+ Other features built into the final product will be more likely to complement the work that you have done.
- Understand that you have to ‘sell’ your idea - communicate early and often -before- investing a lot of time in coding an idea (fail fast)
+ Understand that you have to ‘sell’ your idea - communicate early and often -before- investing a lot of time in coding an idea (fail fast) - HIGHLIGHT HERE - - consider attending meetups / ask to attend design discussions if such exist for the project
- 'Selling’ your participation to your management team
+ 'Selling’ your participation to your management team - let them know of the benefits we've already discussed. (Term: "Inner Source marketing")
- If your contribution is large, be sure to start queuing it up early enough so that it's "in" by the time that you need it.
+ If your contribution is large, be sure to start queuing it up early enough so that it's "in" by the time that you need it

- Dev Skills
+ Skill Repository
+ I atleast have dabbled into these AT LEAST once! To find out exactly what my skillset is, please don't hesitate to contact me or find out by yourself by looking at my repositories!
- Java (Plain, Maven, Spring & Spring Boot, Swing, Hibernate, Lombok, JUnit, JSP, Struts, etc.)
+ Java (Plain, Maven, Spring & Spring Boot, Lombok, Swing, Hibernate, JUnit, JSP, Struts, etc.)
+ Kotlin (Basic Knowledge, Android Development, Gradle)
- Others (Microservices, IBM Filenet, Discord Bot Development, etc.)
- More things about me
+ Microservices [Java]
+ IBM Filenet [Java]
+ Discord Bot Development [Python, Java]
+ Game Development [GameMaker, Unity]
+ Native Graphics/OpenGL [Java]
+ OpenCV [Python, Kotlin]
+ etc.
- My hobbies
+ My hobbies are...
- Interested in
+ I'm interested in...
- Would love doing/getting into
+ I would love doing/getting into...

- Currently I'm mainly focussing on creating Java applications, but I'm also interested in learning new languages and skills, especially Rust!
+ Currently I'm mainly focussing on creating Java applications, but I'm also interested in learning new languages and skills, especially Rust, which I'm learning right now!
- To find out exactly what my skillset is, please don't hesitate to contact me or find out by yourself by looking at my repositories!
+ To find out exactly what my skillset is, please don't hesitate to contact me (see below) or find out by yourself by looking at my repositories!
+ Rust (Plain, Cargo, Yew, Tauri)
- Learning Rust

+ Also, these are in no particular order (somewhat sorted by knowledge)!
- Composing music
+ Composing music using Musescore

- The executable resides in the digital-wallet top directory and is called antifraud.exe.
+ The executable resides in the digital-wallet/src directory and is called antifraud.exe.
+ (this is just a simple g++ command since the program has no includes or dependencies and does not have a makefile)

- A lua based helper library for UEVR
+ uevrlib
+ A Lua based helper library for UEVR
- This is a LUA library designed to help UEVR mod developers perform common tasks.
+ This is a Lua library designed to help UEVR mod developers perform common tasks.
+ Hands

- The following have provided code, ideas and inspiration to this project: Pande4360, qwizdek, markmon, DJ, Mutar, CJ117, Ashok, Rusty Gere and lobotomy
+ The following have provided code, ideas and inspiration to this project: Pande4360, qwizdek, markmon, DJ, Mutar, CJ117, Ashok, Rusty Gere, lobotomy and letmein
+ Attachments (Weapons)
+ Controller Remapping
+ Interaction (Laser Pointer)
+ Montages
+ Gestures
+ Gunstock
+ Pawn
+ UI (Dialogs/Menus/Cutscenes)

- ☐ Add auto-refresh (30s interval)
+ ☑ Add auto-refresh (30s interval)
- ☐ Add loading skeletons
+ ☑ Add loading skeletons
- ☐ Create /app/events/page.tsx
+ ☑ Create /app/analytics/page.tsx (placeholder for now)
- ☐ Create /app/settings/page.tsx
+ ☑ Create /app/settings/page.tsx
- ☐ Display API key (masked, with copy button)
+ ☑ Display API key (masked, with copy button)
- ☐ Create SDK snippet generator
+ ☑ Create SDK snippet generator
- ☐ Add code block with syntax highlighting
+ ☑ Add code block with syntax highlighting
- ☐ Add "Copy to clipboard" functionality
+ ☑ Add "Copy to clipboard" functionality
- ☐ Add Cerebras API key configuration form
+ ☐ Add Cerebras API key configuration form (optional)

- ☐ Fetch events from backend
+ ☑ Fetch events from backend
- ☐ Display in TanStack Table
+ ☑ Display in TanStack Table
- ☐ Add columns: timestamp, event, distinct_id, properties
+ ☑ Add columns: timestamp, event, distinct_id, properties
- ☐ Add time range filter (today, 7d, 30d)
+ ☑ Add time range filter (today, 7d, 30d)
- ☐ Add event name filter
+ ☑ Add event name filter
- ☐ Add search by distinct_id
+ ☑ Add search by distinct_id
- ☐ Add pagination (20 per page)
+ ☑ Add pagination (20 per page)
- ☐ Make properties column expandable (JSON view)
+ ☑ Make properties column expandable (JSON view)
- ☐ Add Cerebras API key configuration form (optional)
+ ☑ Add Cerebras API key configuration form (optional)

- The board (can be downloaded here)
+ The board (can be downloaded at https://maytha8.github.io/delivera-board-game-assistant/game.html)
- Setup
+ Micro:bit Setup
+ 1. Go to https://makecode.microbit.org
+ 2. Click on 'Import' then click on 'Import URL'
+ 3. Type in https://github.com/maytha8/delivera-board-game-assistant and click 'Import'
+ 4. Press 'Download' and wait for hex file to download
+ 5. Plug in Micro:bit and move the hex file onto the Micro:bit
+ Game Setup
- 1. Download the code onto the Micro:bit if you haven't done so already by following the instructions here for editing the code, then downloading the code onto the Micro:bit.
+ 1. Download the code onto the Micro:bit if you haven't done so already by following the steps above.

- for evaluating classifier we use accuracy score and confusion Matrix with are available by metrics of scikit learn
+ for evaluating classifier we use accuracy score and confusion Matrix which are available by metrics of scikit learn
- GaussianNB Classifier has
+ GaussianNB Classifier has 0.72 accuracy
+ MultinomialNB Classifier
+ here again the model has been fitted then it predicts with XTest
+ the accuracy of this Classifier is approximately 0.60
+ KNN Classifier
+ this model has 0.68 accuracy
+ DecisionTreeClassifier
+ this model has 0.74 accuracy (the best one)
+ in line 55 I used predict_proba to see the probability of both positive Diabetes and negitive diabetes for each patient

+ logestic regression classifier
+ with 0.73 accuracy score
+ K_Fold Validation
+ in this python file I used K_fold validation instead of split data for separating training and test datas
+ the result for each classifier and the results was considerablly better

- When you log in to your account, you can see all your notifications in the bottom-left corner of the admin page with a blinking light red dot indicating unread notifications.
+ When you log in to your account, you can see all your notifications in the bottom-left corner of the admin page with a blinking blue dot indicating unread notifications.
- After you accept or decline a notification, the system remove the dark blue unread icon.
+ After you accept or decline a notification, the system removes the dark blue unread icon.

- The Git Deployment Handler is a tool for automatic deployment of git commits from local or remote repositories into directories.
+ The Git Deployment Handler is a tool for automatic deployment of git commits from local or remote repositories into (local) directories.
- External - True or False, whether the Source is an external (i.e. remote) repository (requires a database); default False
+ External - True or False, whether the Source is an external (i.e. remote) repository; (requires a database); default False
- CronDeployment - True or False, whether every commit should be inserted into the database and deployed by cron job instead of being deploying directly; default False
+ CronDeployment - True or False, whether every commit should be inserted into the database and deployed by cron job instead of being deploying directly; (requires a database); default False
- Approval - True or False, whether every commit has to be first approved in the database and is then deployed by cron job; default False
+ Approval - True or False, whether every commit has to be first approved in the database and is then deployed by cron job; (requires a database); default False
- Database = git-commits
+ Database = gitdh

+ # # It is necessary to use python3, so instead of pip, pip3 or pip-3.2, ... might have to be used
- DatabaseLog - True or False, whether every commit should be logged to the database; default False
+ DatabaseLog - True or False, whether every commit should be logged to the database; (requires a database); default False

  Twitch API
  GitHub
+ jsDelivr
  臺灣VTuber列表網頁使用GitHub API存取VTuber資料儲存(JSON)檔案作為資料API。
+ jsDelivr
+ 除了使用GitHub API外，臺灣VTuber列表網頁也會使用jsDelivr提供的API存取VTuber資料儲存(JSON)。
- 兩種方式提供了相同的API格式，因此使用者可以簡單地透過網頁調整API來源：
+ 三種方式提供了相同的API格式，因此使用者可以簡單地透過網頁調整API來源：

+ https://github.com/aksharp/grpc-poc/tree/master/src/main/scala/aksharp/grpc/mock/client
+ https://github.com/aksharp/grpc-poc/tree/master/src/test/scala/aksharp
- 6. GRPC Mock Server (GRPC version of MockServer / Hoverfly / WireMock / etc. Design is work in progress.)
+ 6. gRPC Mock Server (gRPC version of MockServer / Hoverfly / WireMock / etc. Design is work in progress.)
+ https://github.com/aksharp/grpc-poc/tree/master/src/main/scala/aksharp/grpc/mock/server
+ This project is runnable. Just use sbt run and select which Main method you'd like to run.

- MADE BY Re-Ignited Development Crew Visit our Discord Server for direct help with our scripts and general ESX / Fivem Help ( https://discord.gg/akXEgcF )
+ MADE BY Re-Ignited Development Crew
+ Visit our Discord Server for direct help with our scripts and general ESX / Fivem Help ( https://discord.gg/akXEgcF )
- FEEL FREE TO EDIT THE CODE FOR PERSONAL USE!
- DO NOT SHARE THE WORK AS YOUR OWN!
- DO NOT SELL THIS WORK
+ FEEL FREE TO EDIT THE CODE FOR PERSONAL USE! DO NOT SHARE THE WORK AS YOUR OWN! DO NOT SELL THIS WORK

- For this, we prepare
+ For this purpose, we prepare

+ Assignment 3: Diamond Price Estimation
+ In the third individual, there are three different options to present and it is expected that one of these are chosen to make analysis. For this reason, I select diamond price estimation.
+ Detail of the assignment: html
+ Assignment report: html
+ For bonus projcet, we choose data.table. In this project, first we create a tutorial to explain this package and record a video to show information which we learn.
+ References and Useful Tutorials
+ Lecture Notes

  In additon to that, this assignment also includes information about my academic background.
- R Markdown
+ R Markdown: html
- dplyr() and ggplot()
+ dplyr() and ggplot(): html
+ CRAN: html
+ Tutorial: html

================================

EXERCISE PROMPT. In the answer, the lines from the first line of the data above through the line containing "- 'Selling’ your" must appear exactly as written, with nothing else.

ANSWER TO THIS EXERCISE.
+ Other features built into the final product will be more likely to complement the work that you have done.
- Understand that you have to ‘sell’ your idea - communicate early and often -before- investing a lot of time in coding an idea (fail fast)
+ Understand that you have to ‘sell’ your idea - communicate early and often -before- investing a lot of time in coding an idea (fail fast) - HIGHLIGHT HERE - - consider attending meetups / ask to attend design discussions if such exist for the project
- 'Selling’ your participation to your management team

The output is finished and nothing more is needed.